Multimodal Classification Network Guided Trajectory Planning for Four-Wheel Independent Steering Autonomous Parking Considering Obstacle Attributes
Jingjia Teng, Yang Li, Yougang Bian, Manjiang Hu, Yingbai Hu, Guofa Li, Jianqiang Wang
TL;DR
<3-5 sentence high-level summary> The paper tackles autonomous parking for four-wheel independent steering (4WIS) vehicles in narrow, obstacle-dense spaces by integrating a multimodal classification network (MCN) to gauge scene difficulty, guided point generation to decompose hard tasks, and a 4WIS-specific hybrid A* search with obstacle-aware expansion. A hierarchical obstacle handling strategy prioritizes crossing, then driving over, and finally avoidance, complemented by probabilistic risk-field driving corridors to handle dynamic obstacles. The initial path from the 4WIS hybrid A* warms-starts an optimal control problem that optimizes safe, smooth trajectories, with logical constraints for drive-over obstacles.
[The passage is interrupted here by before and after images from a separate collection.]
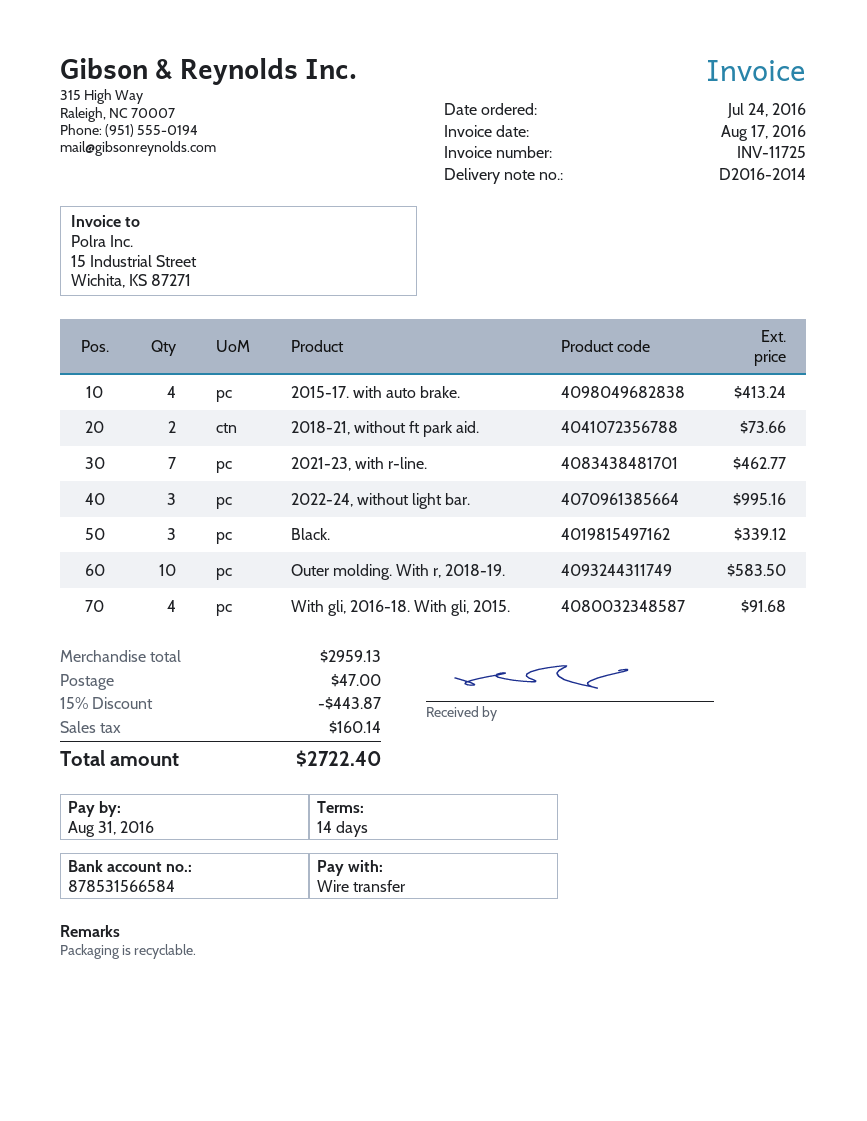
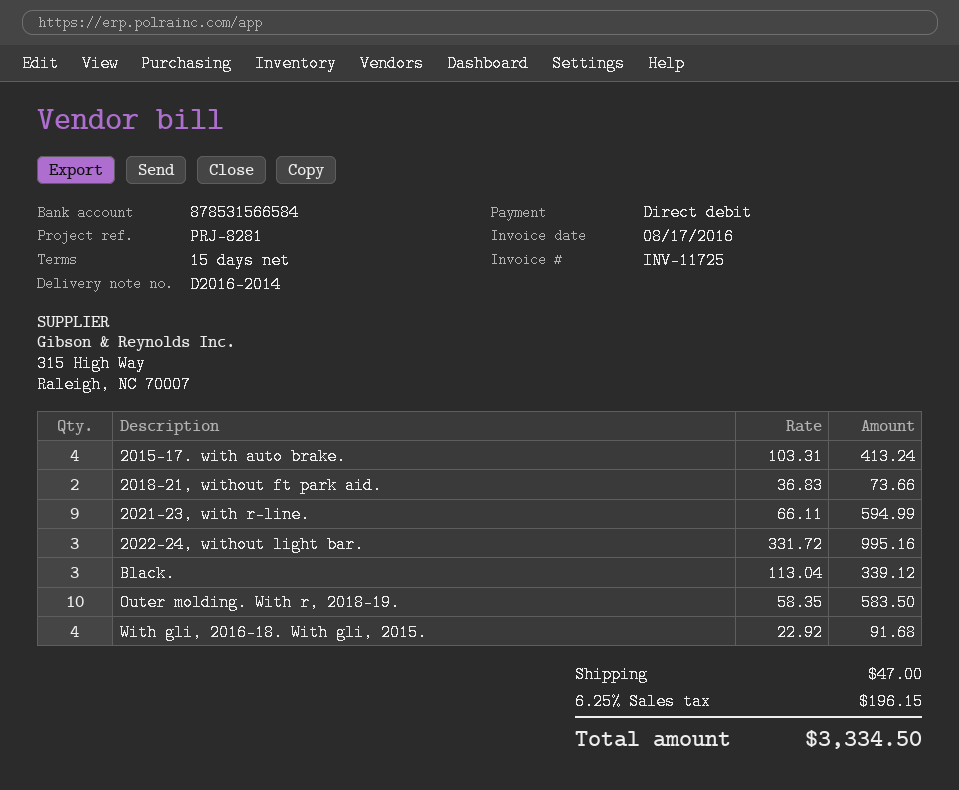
payment terms: 14 days -> 15 days
payment method: bank transfer -> direct debit
2021-23, with r-line.: 7 for 462.77 -> 9 for 594.99
discount: 15% = 443.87 -> none
tax: 160.14 -> 196.15
total: 2722.40 -> 3334.50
Experimental results show superior success rates, shorter paths, faster computation, and improved safety across varying obstacle densities compared with baseline methods, highlighting the framework’s practical value for constrained autonomous parking.
Abstract
Four-wheel Independent Steering (4WIS) vehicles have attracted increasing attention for their superior maneuverability. Human drivers typically choose to cross or drive over the low-profile obstacles (e.g., plastic bags) to efficiently navigate through narrow spaces, while existing planners neglect obstacle attributes, causing inefficiency or path-finding failures. To address this, we propose a trajectory planning framework integrating the 4WIS hybrid A* and Optimal Control Problem (OCP), in which the hybrid A* provides an initial path to enhance the OCP solution. Specifically, a multimodal classification network is introduced to assess scene complexity (hard/easy task) by fusing image and vehicle state data. For hard tasks, guided points are set to decompose complex tasks into local subtasks, improving the search efficiency of 4WIS hybrid A*. The multiple steering modes of 4WIS vehicles (Ackermann, diagonal, and zero-turn) are also incorporated into node expansion and heuristic designs. Moreover, a hierarchical obstacle handling strategy is designed to guide the node expansion considering obstacle attributes, i.e., 'non-traversable', 'crossable', and 'drive-over' obstacles. It allows crossing or driving over obstacles instead of the 'avoid-only' strategy, greatly enhancing success rates of pathfinding. We also design a logical constraint for the 'drive-over' obstacle by limiting its velocity to ensure safety. Furthermore, to address dynamic obstacles with motion uncertainty, we introduce a probabilistic risk field model, constructing risk-aware driving corridors that serve as linear collision constraints in OCP. Experimental results demonstrate the proposed framework's effectiveness in generating safe, efficient, and smooth trajectories for 4WIS vehicles, especially in constrained environments.